→ **Task details**
The response must contain each line of the material that holds "none".

→ **Data under study**
"""

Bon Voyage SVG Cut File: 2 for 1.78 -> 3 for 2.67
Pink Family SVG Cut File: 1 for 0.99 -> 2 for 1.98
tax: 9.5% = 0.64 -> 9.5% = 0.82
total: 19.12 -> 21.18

"""
"""

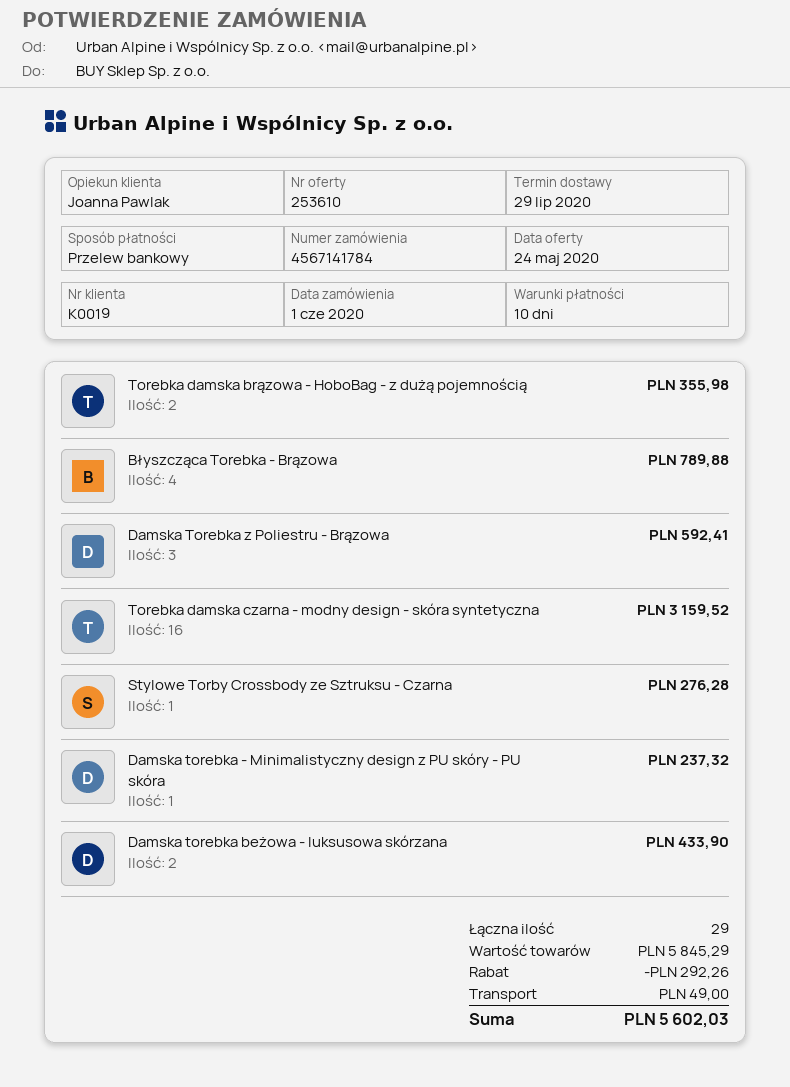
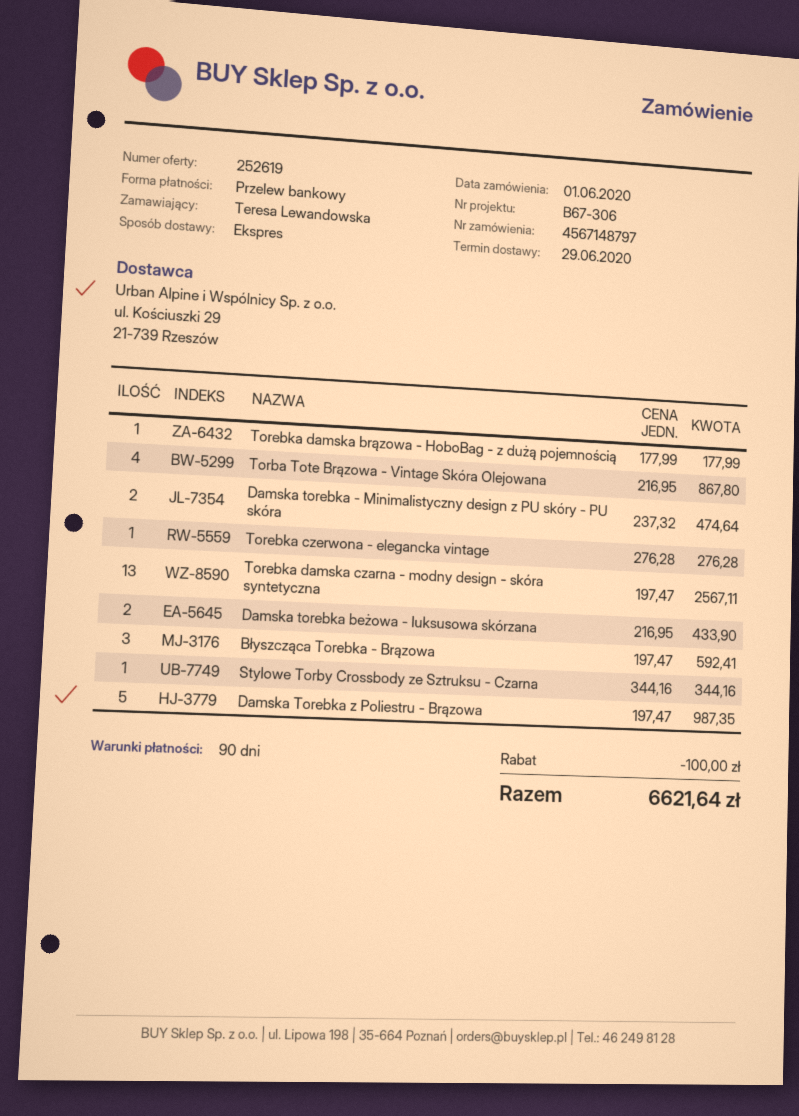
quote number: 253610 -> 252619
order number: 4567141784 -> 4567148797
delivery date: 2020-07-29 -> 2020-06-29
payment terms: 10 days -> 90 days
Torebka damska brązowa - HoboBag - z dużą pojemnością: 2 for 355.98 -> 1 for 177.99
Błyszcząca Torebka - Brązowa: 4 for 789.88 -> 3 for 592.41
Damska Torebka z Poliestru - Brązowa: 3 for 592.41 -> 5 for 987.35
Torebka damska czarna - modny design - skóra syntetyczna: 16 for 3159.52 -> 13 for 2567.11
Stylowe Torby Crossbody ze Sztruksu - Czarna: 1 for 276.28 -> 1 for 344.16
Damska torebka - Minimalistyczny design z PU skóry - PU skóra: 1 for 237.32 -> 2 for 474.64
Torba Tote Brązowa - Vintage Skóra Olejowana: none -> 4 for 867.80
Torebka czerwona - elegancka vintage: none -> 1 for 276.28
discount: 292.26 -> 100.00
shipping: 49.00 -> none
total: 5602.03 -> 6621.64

"""

→ **Solution for this task**
Torba Tote Brązowa - Vintage Skóra Olejowana: none -> 4 for 867.80
Torebka czerwona - elegancka vintage: none -> 1 for 276.28
shipping: 49.00 -> none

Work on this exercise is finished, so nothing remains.